§ **Work instructions**
Exactly and only the lines from the one containing "directorio /opt/prometheus-2.53.4. Levantamos prometheus" through the close of the entries below are to be set down.

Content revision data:
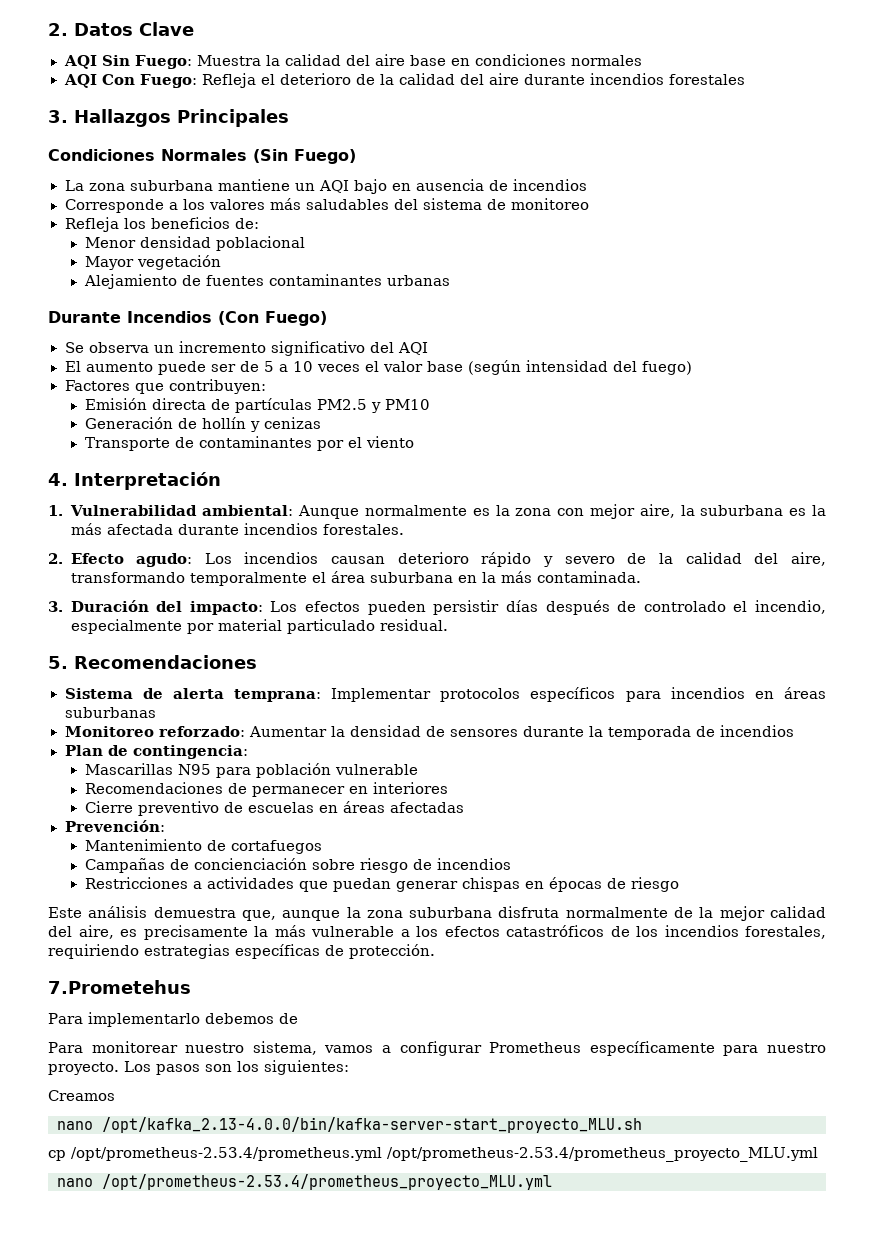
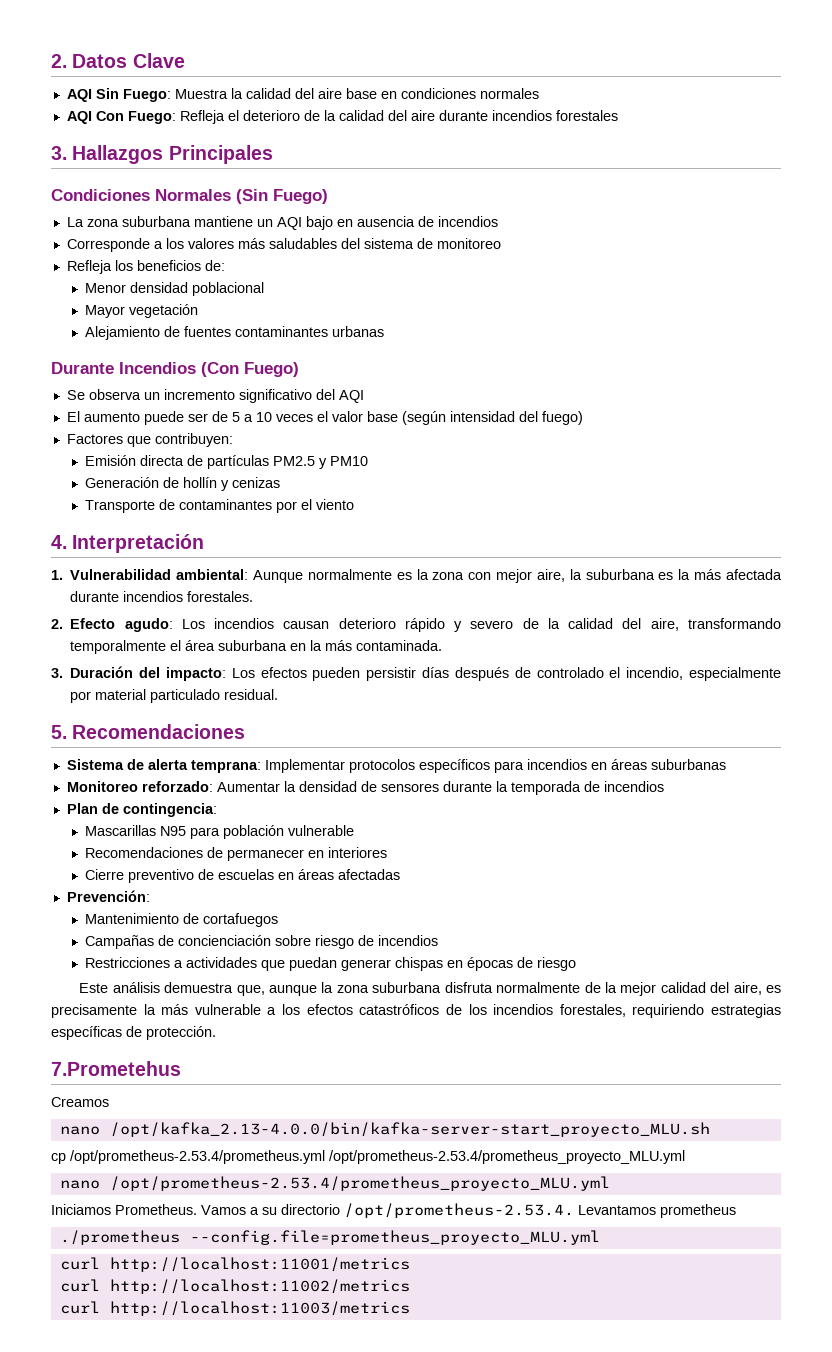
- Para implementarlo debemos de
- Para monitorear nuestro sistema, vamos a configurar Prometheus específicamente para nuestro proyecto. Los pasos son los siguientes:
+ Iniciamos Prometheus. Vamos a su directorio /opt/prometheus-2.53.4. Levantamos prometheus
+ ./prometheus --config.file=prometheus_proyecto_MLU.yml
+ curl http://localhost:11001/metrics
+ curl http://localhost:11002/metrics
+ curl http://localhost:11003/metrics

§ **Result of the task**
+ Iniciamos Prometheus. Vamos a su directorio /opt/prometheus-2.53.4. Levantamos prometheus
+ ./prometheus --config.file=prometheus_proyecto_MLU.yml
+ curl http://localhost:11001/metrics
+ curl http://localhost:11002/metrics
+ curl http://localhost:11003/metrics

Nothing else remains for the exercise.